#### RECORD SET
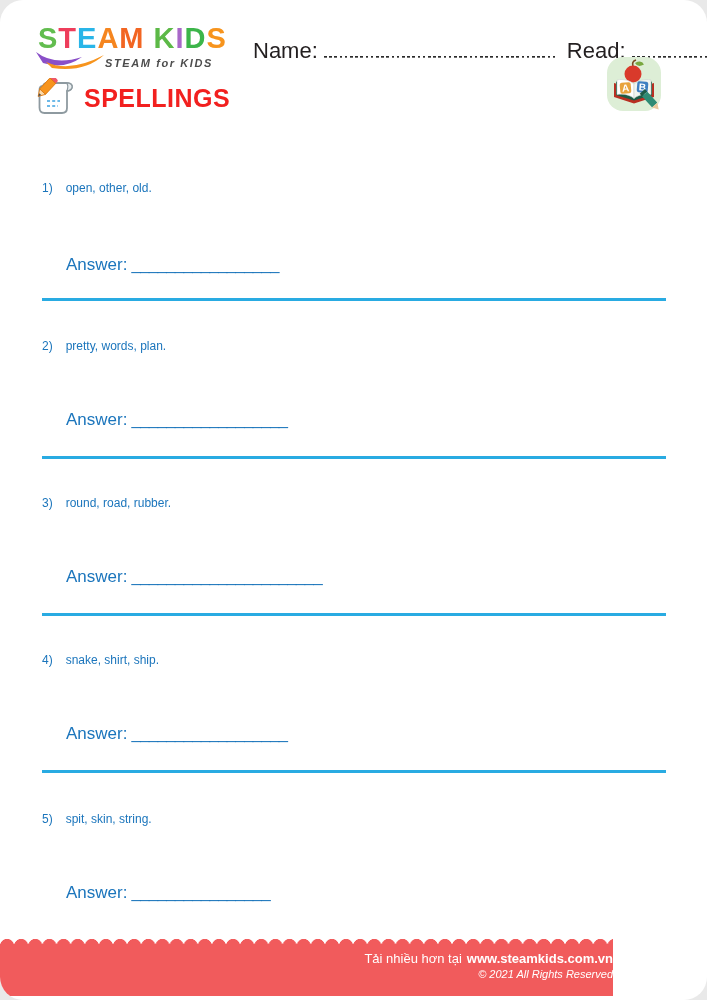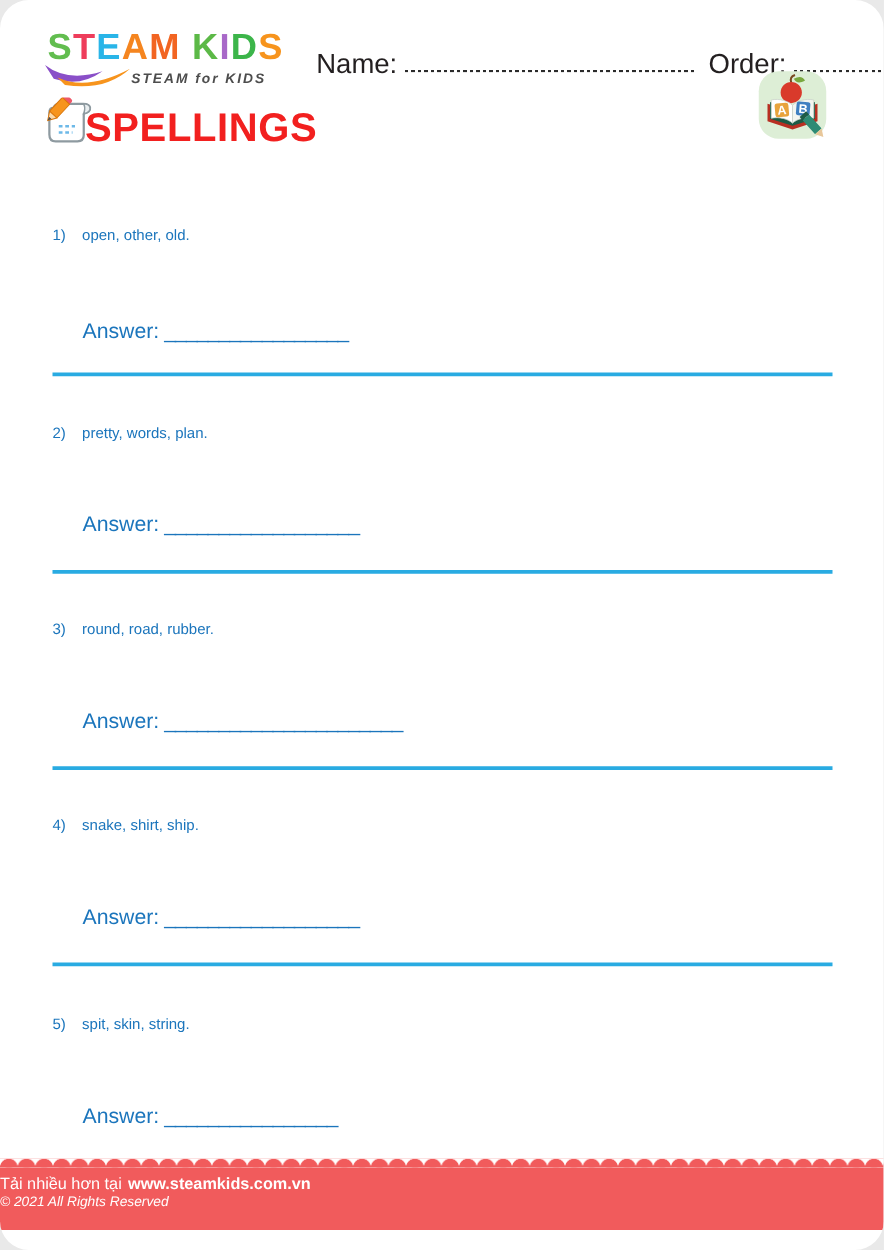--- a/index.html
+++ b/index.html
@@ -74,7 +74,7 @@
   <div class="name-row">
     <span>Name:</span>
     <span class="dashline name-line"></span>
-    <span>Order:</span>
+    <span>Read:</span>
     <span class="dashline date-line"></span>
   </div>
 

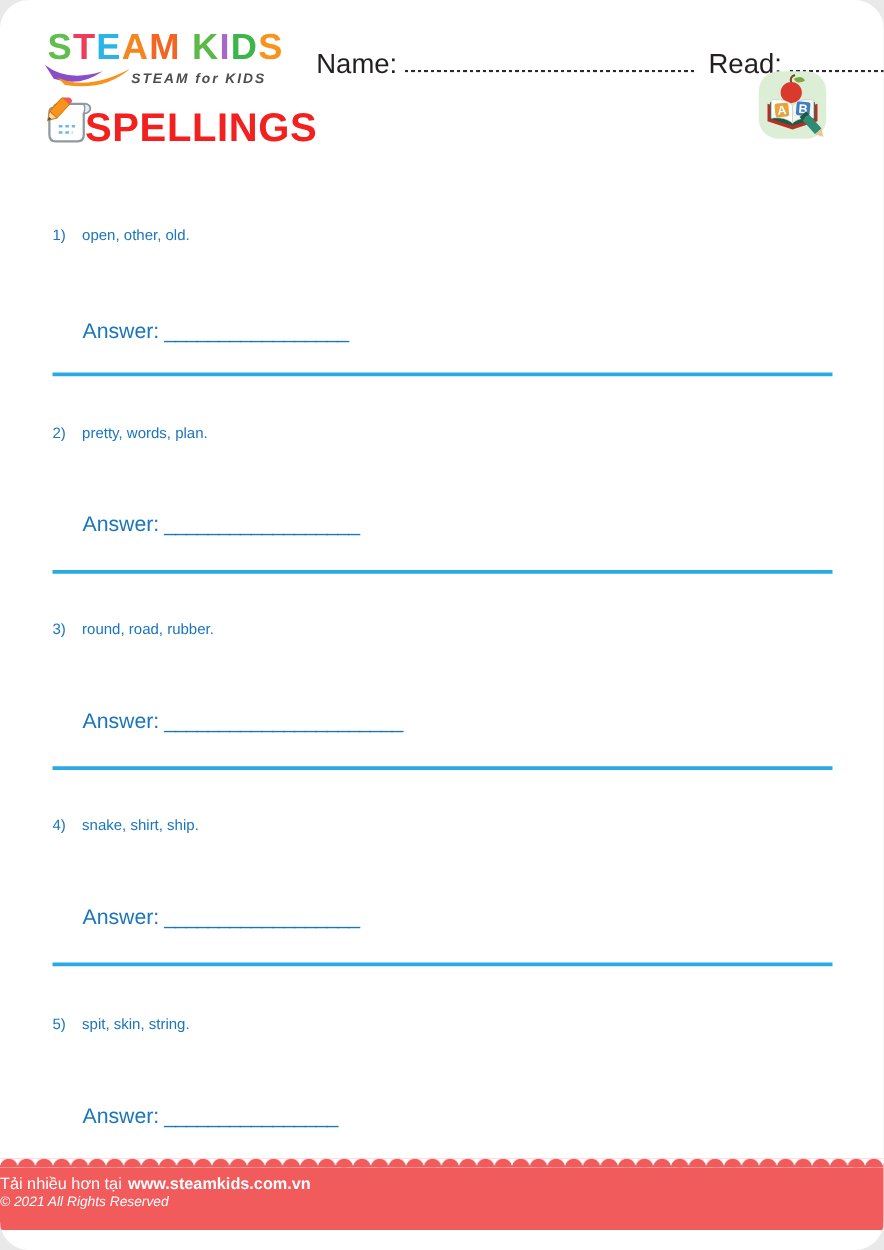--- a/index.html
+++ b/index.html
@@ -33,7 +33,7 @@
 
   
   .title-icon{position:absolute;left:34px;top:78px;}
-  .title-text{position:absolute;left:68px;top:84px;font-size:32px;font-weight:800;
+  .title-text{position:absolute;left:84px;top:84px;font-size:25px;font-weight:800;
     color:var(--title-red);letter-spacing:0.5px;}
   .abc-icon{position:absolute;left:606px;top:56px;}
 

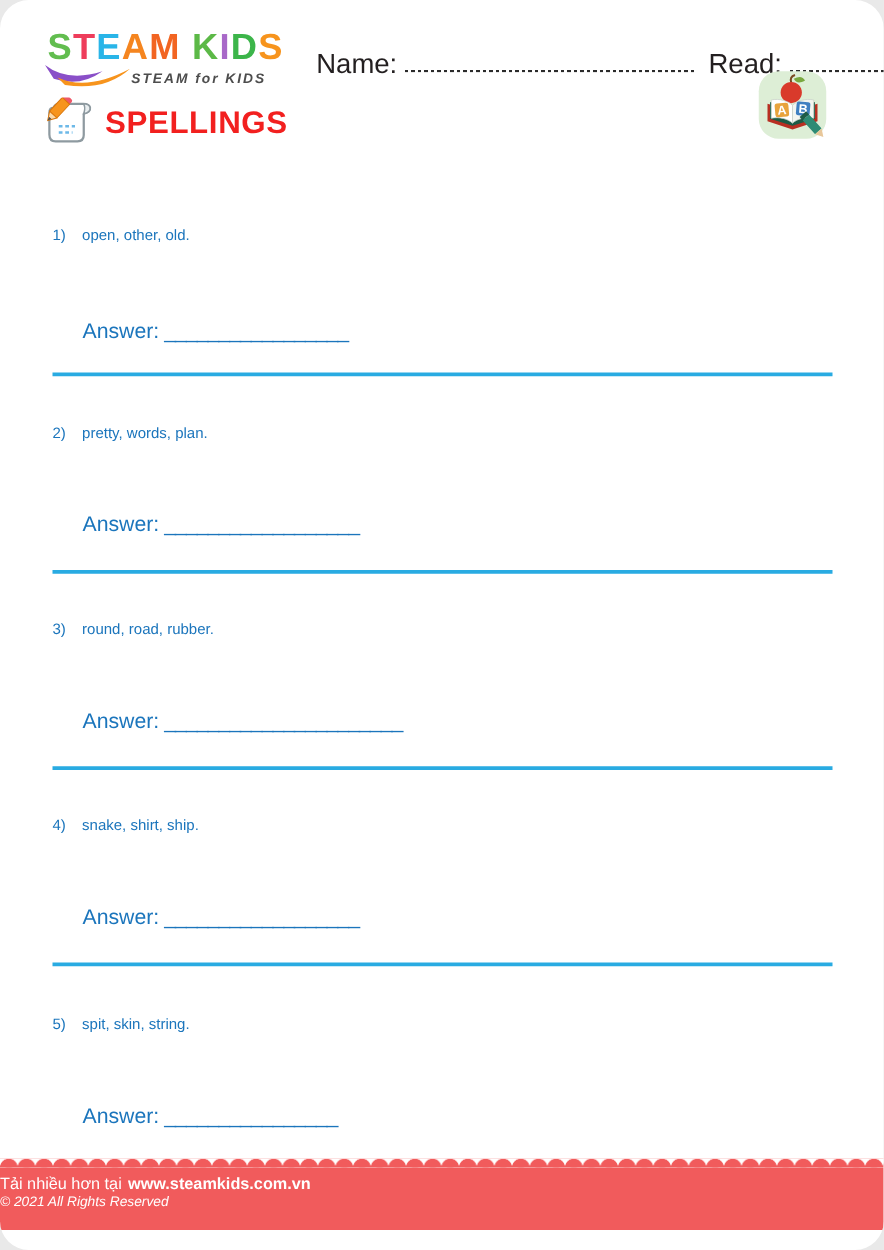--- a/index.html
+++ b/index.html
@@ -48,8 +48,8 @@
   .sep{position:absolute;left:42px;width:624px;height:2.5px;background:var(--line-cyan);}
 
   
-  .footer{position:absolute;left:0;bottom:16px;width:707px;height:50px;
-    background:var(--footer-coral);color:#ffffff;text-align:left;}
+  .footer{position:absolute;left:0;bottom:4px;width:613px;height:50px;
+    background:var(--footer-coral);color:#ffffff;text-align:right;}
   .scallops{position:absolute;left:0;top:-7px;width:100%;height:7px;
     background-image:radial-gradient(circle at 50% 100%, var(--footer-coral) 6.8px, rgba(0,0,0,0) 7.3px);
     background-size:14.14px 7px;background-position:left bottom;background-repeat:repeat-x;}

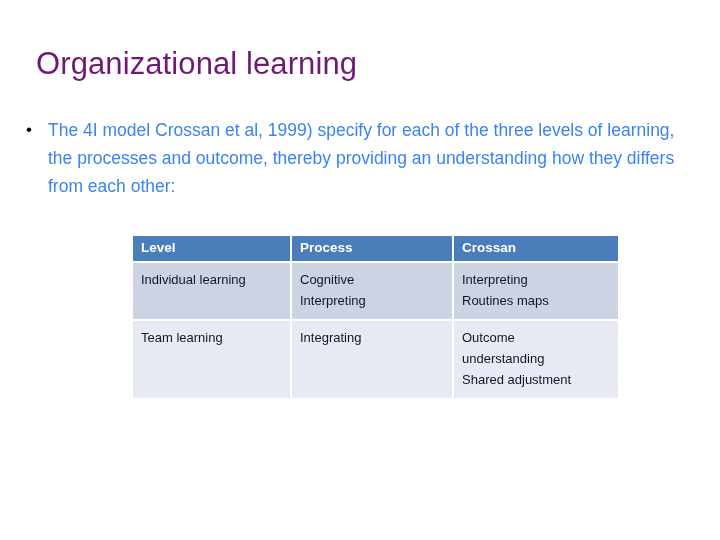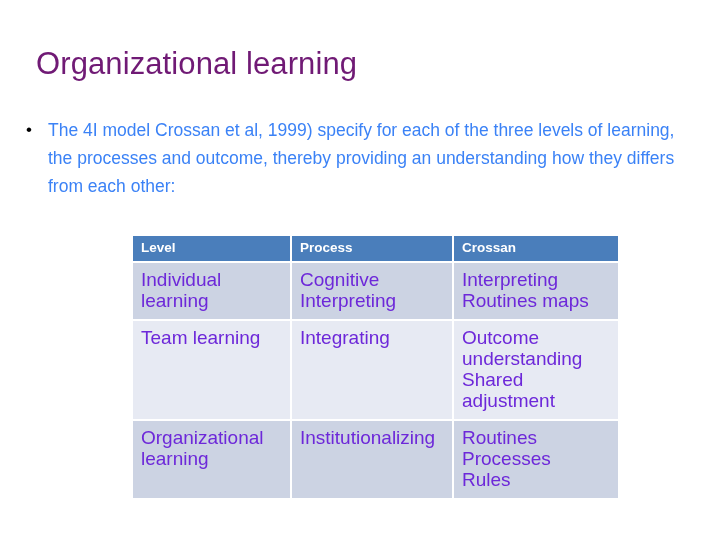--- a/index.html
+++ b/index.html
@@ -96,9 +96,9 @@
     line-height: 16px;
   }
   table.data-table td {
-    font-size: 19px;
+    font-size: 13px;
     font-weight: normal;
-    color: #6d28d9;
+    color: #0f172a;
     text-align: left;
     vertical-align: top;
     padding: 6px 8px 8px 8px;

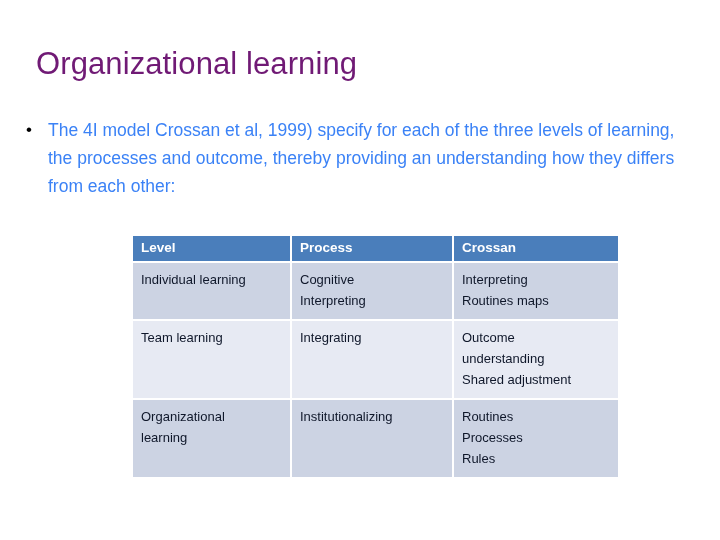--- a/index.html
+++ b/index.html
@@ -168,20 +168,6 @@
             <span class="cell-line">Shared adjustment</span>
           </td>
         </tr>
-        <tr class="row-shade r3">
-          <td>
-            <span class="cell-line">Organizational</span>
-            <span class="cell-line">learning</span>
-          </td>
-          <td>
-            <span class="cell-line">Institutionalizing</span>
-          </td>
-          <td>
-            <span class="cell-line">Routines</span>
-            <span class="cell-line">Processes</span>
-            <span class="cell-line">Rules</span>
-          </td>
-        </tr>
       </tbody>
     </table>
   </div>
########
▶ HOW TO COMPLETE THIS TASK: Copy each line above where "ffffff" appears.

▶ EXERCISE RESPONSE:
-    background:var(--footer-coral);color:#ffffff;text-align:left;}
+    background:var(--footer-coral);color:#ffffff;text-align:right;}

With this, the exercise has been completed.